Establishment of a Hepatitis B Virus Reporter System Harboring an HiBiT-Tag in the PreS2 Region.

Background: Approximately 296 million people have chronic hepatitis B (CHB) caused by hepatitis B virus (HBV). Current standard treatment, nucleos(t)ide analogs, are not efficient enough to eradicate HBV from the hepatocytes. Thus, developing new drugs for CHB is needed to achieve complete cure.

Methods: Here we established a novel HBV reporter system, HBV-HiBiT-PS2, to screen new drugs for CHB. HBV-HiBiT-PS2 was constructed by adding an HiBiT-tag at the 5' end of preS2 and introduced this into HepG2-NTCP cells. Culture supernatant containing HBV-HiBiT-PS2 virions was fractionated by sucrose density gradient ultracentrifugation to characterize their components. Replication kinetics and reporter function of HBV-HiBiT-PS2 were determined by analyzing the parameters for HBV replication in the presence or absence of HBV inhibitors.

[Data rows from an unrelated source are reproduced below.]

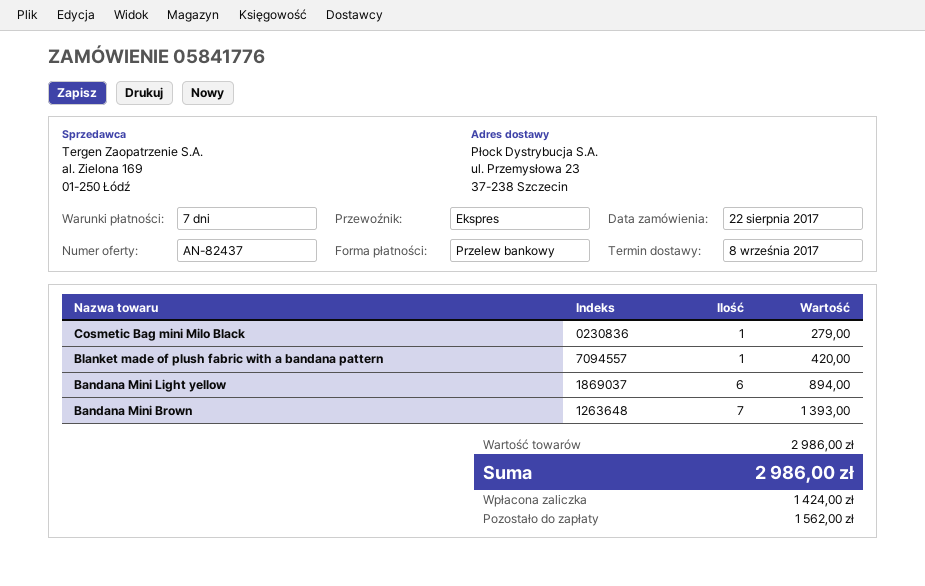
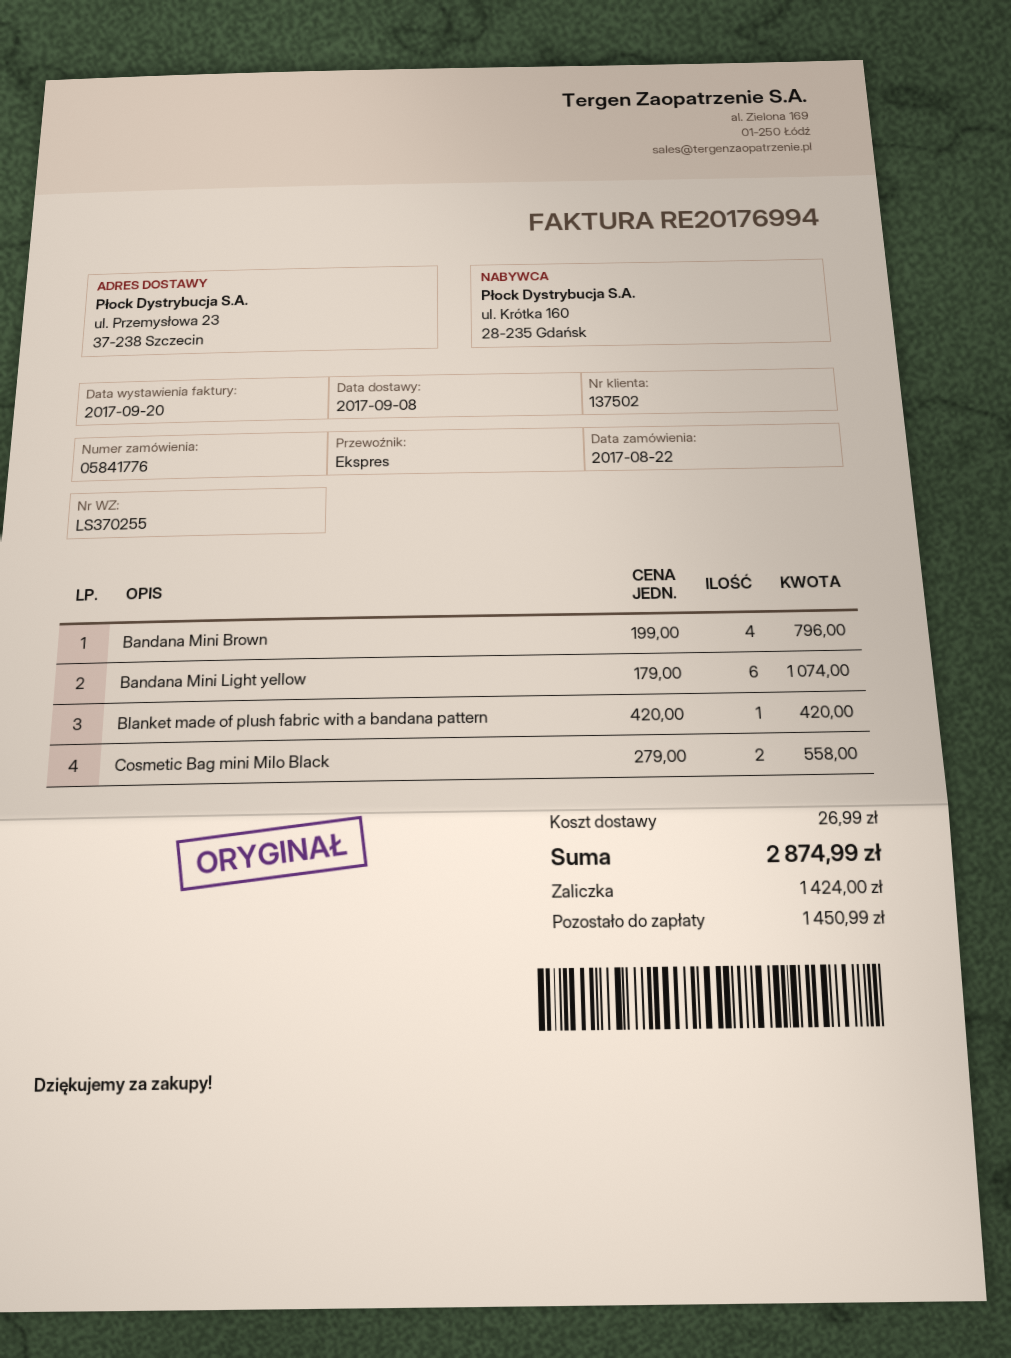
Cosmetic Bag mini Milo Black: 1 for 279.00 -> 2 for 558.00
Bandana Mini Light yellow: 6 for 894.00 -> 6 for 1074.00
Bandana Mini Brown: 7 for 1393.00 -> 4 for 796.00
shipping: none -> 26.99
total: 2986.00 -> 2874.99
balance: 1562.00 -> 1450.99

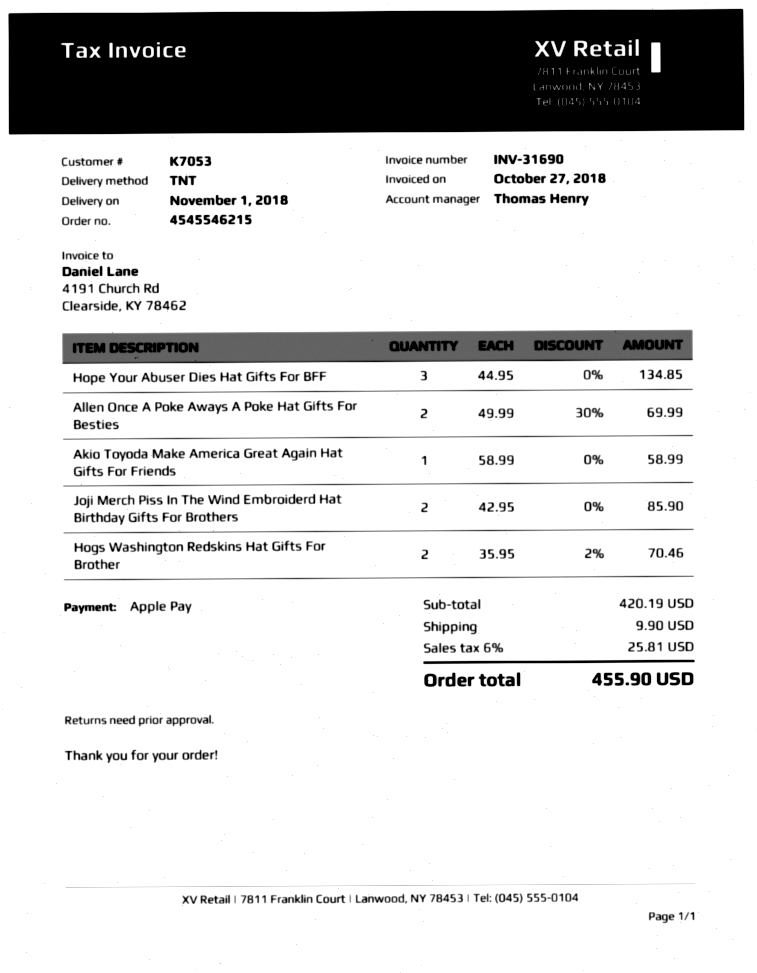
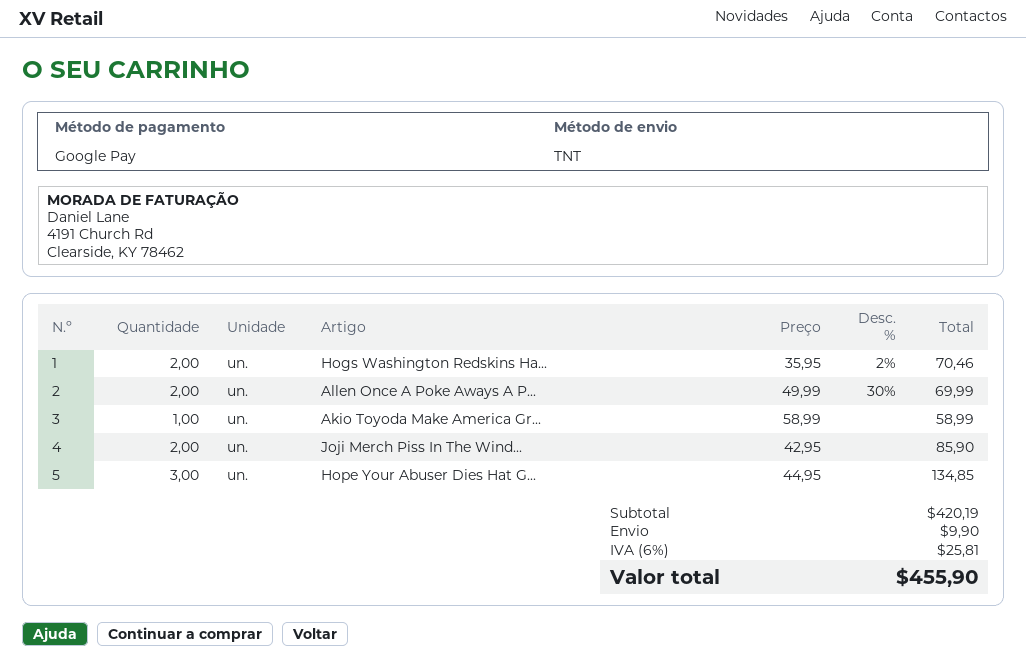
payment method: Apple Pay -> Google Pay

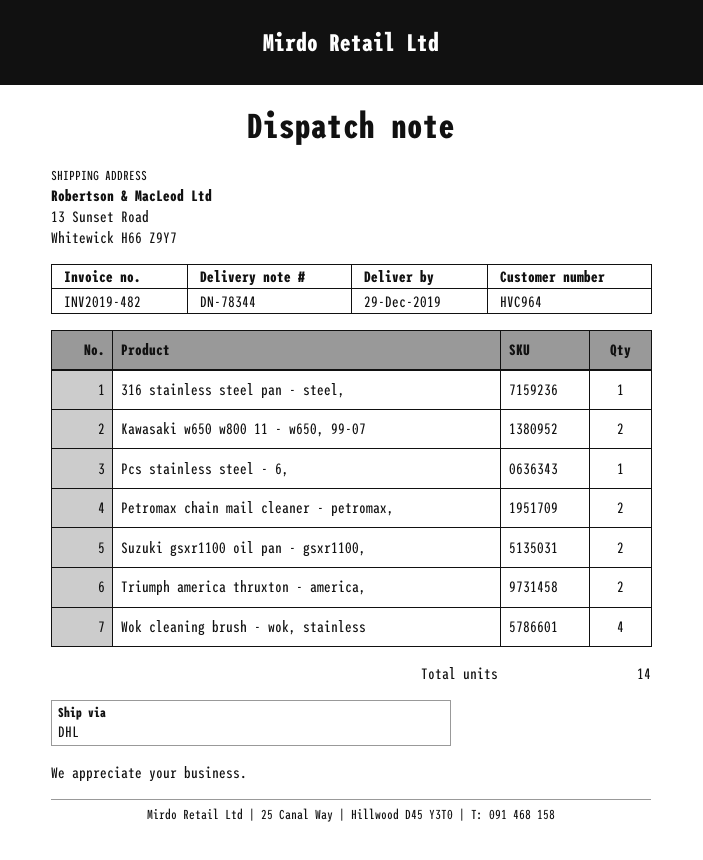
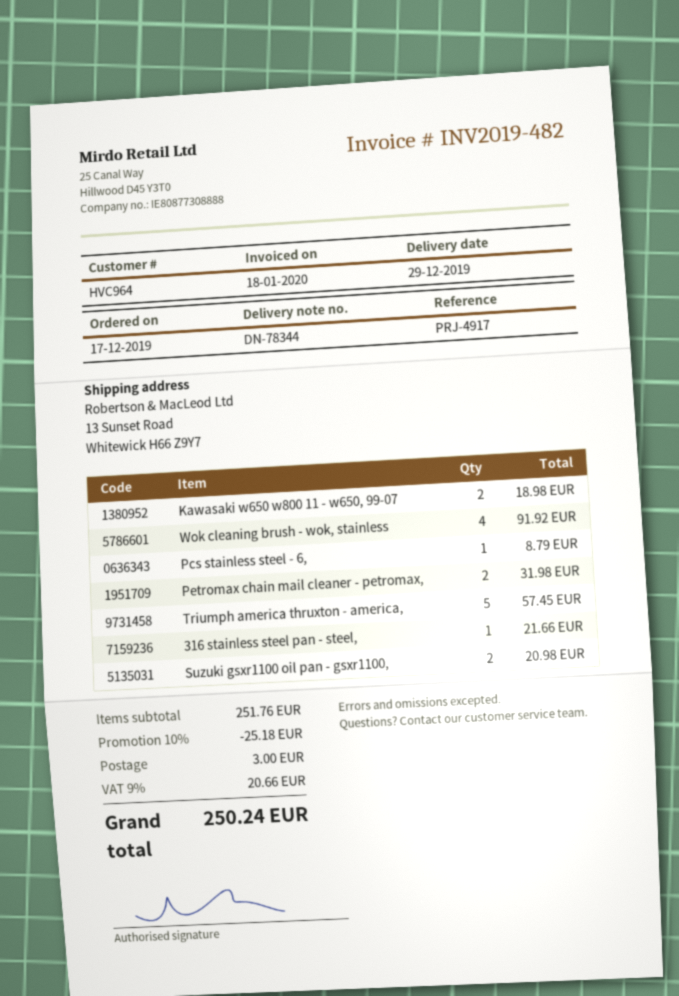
Triumph america thruxton - america,: 2 -> 5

Results: HBV-HiBiT-PS2 could be used for monitoring most of the replication cycle of HBV. The effects of well-characterized HBV inhibitors could be evaluated by the HiBiT activity. HBV-HiBiT-PS2 could be specialized for screening secretion inhibitors for hepatitis B surface antigen (HBsAg) because most of the HiBiT activity was derived from subviral particles which are the multimers of HBsAg.

Conclusions: We demonstrated that HBV-HiBiT-PS2 would be a robust tool for screening novel drugs, especially HBsAg secretion inhibitors, targeted against CHB.